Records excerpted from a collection
★ ★ ★ ★ ★

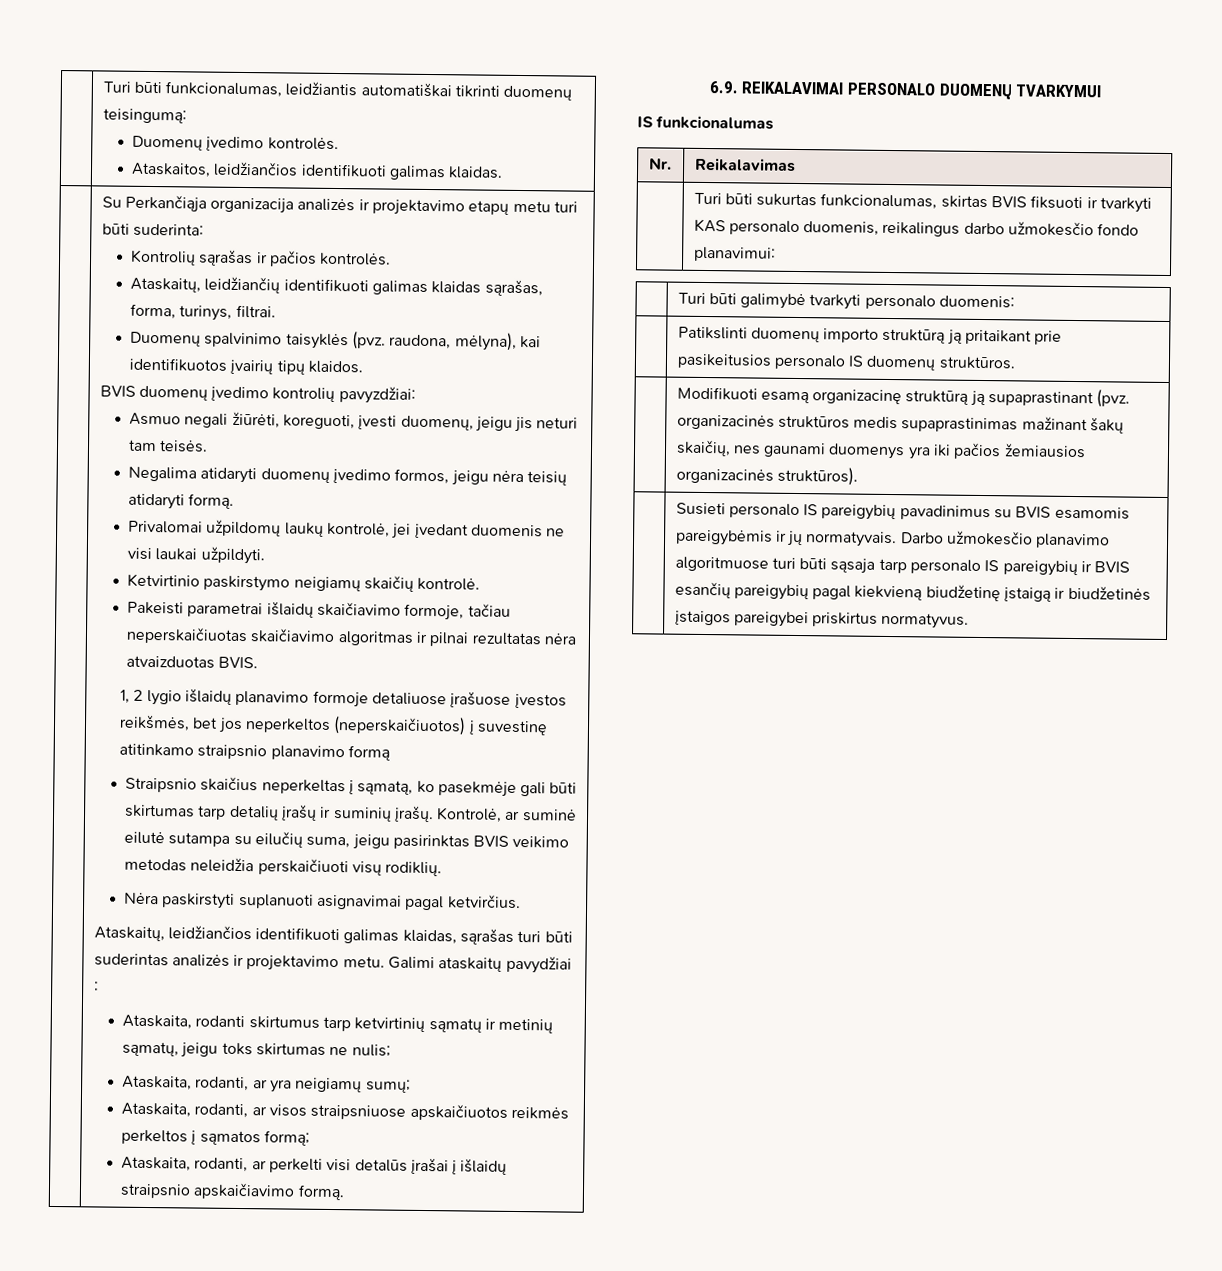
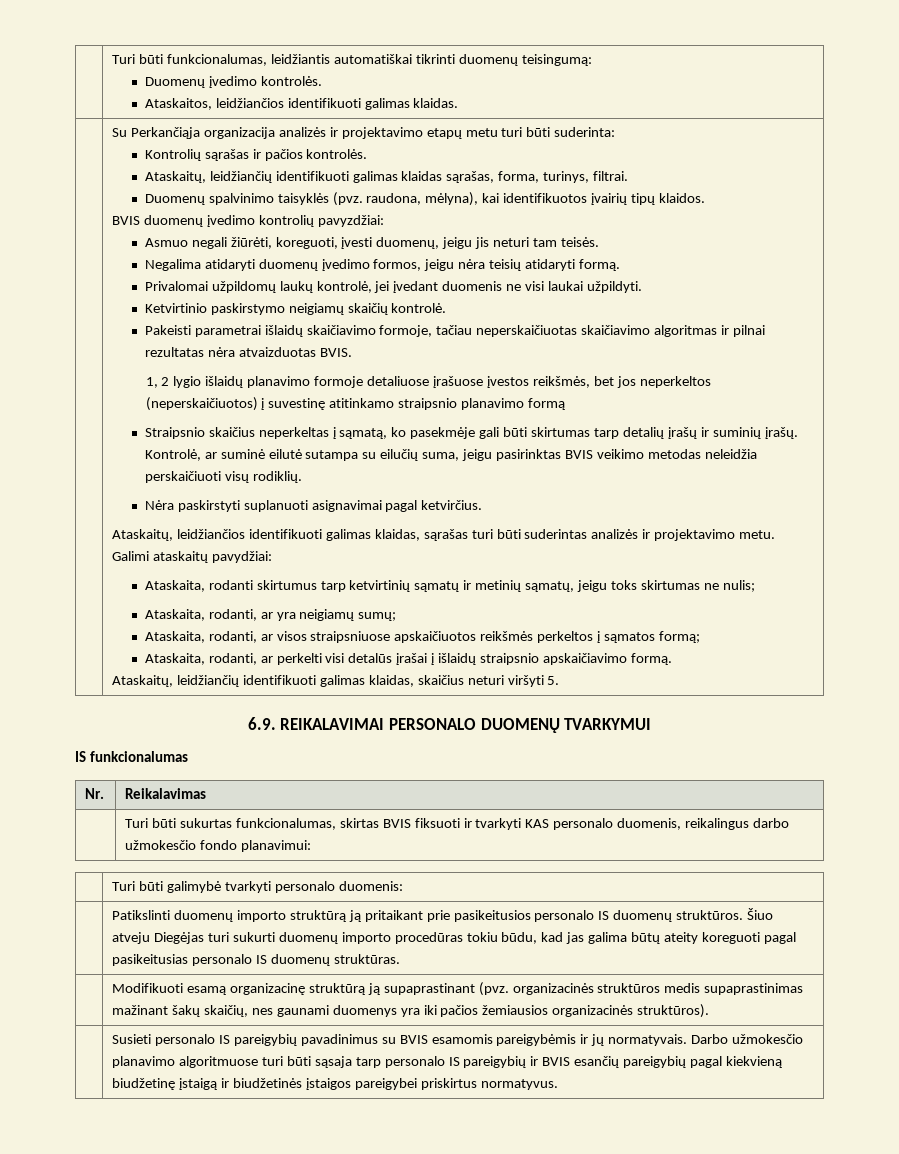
- Galimi ataskaitų pavydžiai :
+ Galimi ataskaitų pavydžiai:
- Ataskaita, rodanti, ar visos straipsniuose apskaičiuotos reikmės perkeltos į sąmatos formą;
+ Ataskaita, rodanti, ar visos straipsniuose apskaičiuotos reikšmės perkeltos į sąmatos formą;
+ Ataskaitų, leidžiančių identifikuoti galimas klaidas, skaičius neturi viršyti 5.
- | Patikslinti duomenų importo struktūrą ją pritaikant prie pasikeitusios personalo IS duomenų struktūros.
+ | Patikslinti duomenų importo struktūrą ją pritaikant prie pasikeitusios personalo IS duomenų struktūros. Šiuo atveju Diegėjas turi sukurti duomenų importo procedūras tokiu būdu, kad jas galima būtų ateity koreguoti pagal pasikeitusias personalo IS duomenų struktūras.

★ ★ ★ ★ ★

HOW TO COMPLETE THIS TASK :: Write out, please, only the lines from the one with "neturi viršyti 5." through the last line above, both included and unchanged.

EXERCISE ANSWER ::
+ Ataskaitų, leidžiančių identifikuoti galimas klaidas, skaičius neturi viršyti 5.
- | Patikslinti duomenų importo struktūrą ją pritaikant prie pasikeitusios personalo IS duomenų struktūros.
+ | Patikslinti duomenų importo struktūrą ją pritaikant prie pasikeitusios personalo IS duomenų struktūros. Šiuo atveju Diegėjas turi sukurti duomenų importo procedūras tokiu būdu, kad jas galima būtų ateity koreguoti pagal pasikeitusias personalo IS duomenų struktūras.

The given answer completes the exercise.